St. Charles mother/daughter plead guilty to illegal tax scheme
Published 3:30 pm Monday, June 16, 2014
By Stephen Hemelt
NEW ORLEANS — A mother-daughter team from St. Charles Parish pleaded guilty to an illegal tax scheme that netted close $2 million in fraudulent tax refunds, the older doing so just hours before her trial was set to begin this week.
U.S. Attorney Kenneth Allen Polite Jr. said Cathy Ross Vinnett, 46, of Destrehan entered the plea to conspiracy to defraud the United States and, specifically, the Internal Revenue Service, Monday morning, the day her trial was to begin.
Vinnett’s daughter, Lashanda Ruth Vinnett, 29, also of Destrehan, pleaded guilty to the same charge Friday.
In 2008, Cathy and Lashanda Vinnett created River Parish Tax Professionals for the purpose of filing fraudulent tax returns, a release from Polite’s office said.

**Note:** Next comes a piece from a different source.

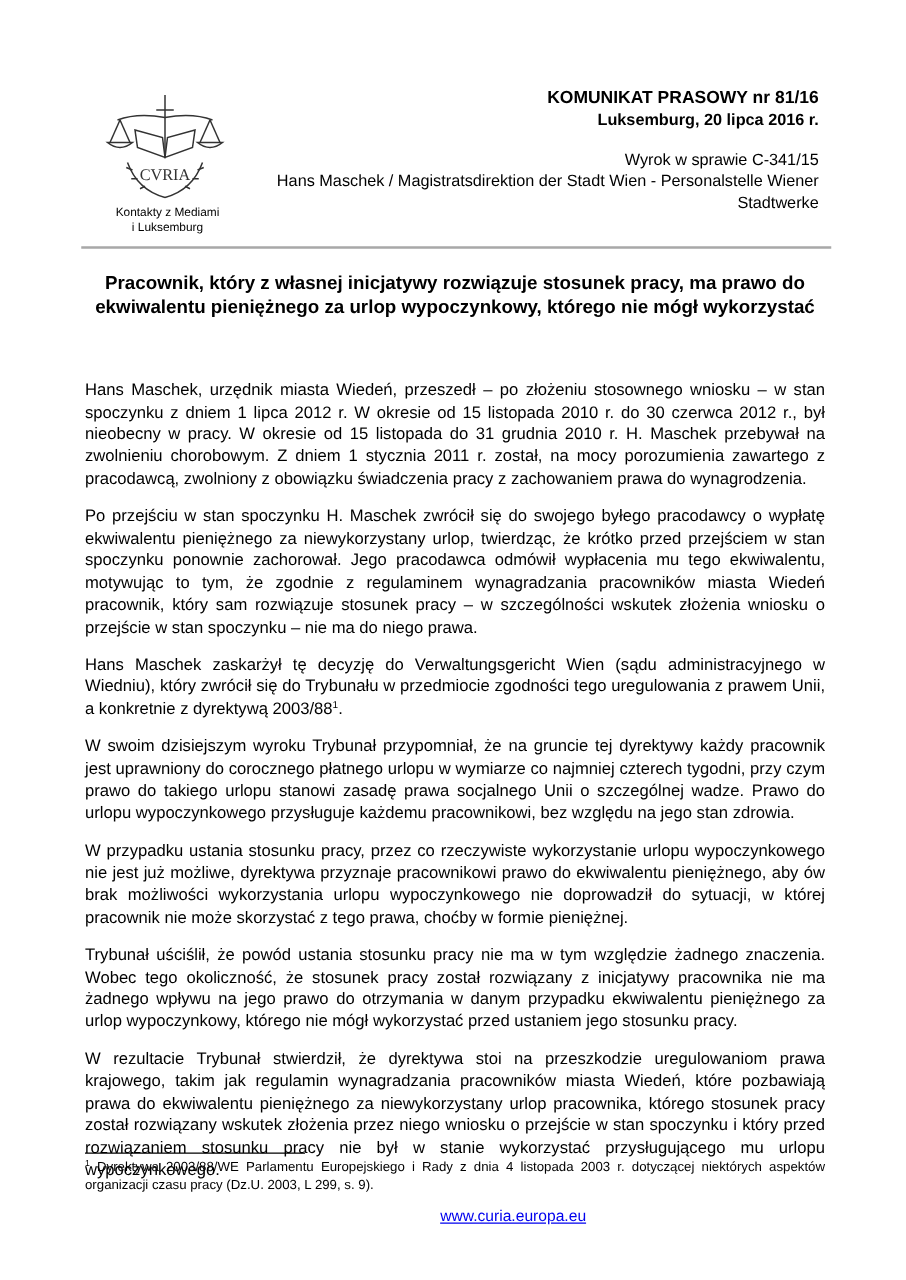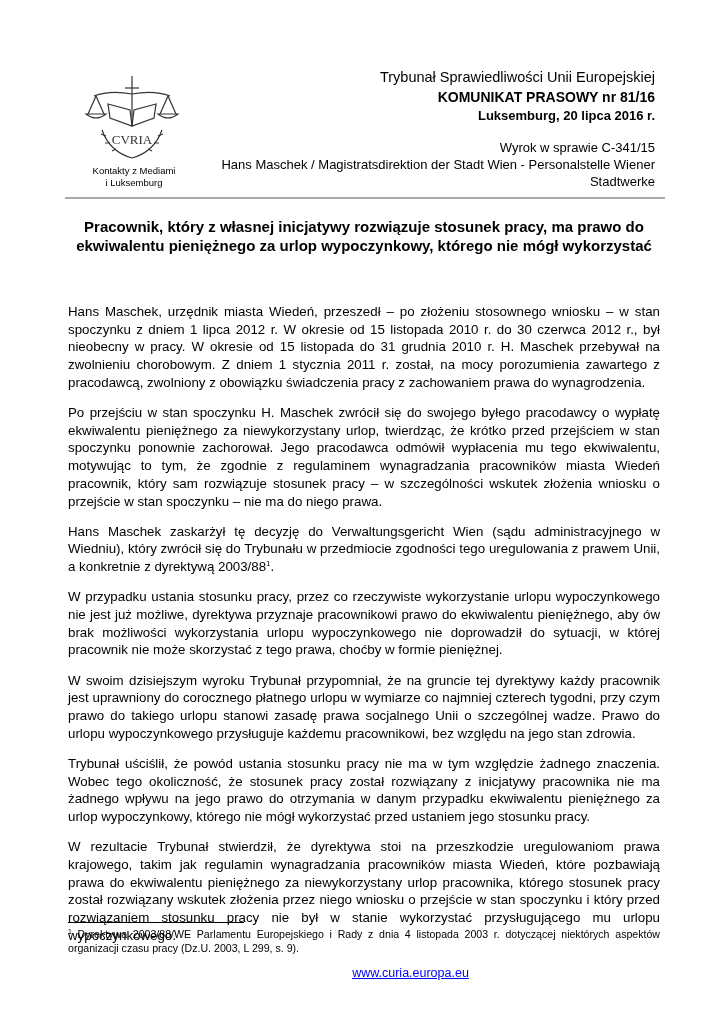"Trybunał Sprawiedliwości Unii" div.h-court { html: <div>Trybunał Sprawiedliwości Unii Europejskiej</div> -> none }
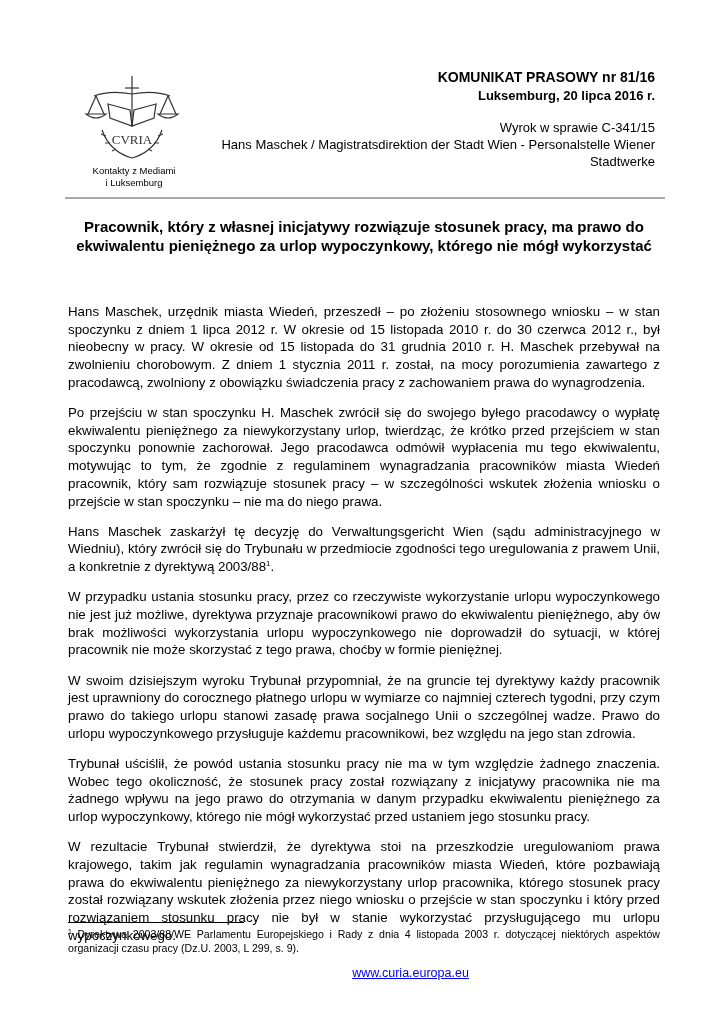"W przypadku ustania stosunku pracy," p { order: before "W swoim dzisiejszym wyroku Trybunał" -> after "W swoim dzisiejszym wyroku Trybunał" }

“The Vinnetts, through River Parish, filed approximately 310 tax returns, which falsely claimed the First-Time Homebuyer Credit, the Earned Income Tax Credit, as well as the listing of false dependents resulting in approximately $1.845 million in fraudulent tax refunds,” Polite said. “Cathy Vinnett and Lashanda Vinnett utilized recruiters to locate potential clients. These recruiters advised potential clients that the federal government was giving out stimulus money and instructed the individuals to visit River Parish in order to obtain their money.”
The Vinnetts would interview clients at their LaPlace office to obtain their personal information including name, address and social security number, which was used to file false tax returns.
“The clients had no knowledge that the Vinnetts were filing false returns in their names,” Polite said. “The Vinnetts specifically attempted to conceal and shield Cathy’s identity with the IRS, knowing that the IRS had previously suspended Cathy’s Electronic Filing Identification Number as a result of another fraudulent tax scheme involving D&C Tax Service.
“Additionally, in May 2009, Cathy Vinnett knowingly made material false statements to IRS federal agents when she claimed she had no knowledge about false tax returns being prepared at River Parish, she did not own a tax business and that her brother was the owner of River Parish.”
U.S. District Court Judge Ivan L.R. Lemelle is scheduled to sentence Cathy Vinnett on Oct. 1 and Lashanda Vinnett on Sept. 17. The Vinnetts face a maximum penalty of ten years imprisonment, followed by three years of supervised release, restitution and a $250,000 fine.
Gabriel Grchan, special agent in charge, IRS Criminal Investigation, said the guilty pleas entered represent a great victory for all U.S. taxpayers.
“A tax stimulus, such as the First Time Homebuyer’s Credit, is meant to strengthen the country’s economy,” Grchan said. “When these types of programs are exploited by fraud, it cannot be tolerated. IRS – CI will continue working to bring to justice those individuals who scheme and conspire to benefit themselves at the expense of other citizens and the government.”
Special agents from the Internal Revenue Service-Criminal Investigation Division investigated the case, and Assistant U. S. Attorneys Brian M. Klebba and Matthew Payne handled the prosecution.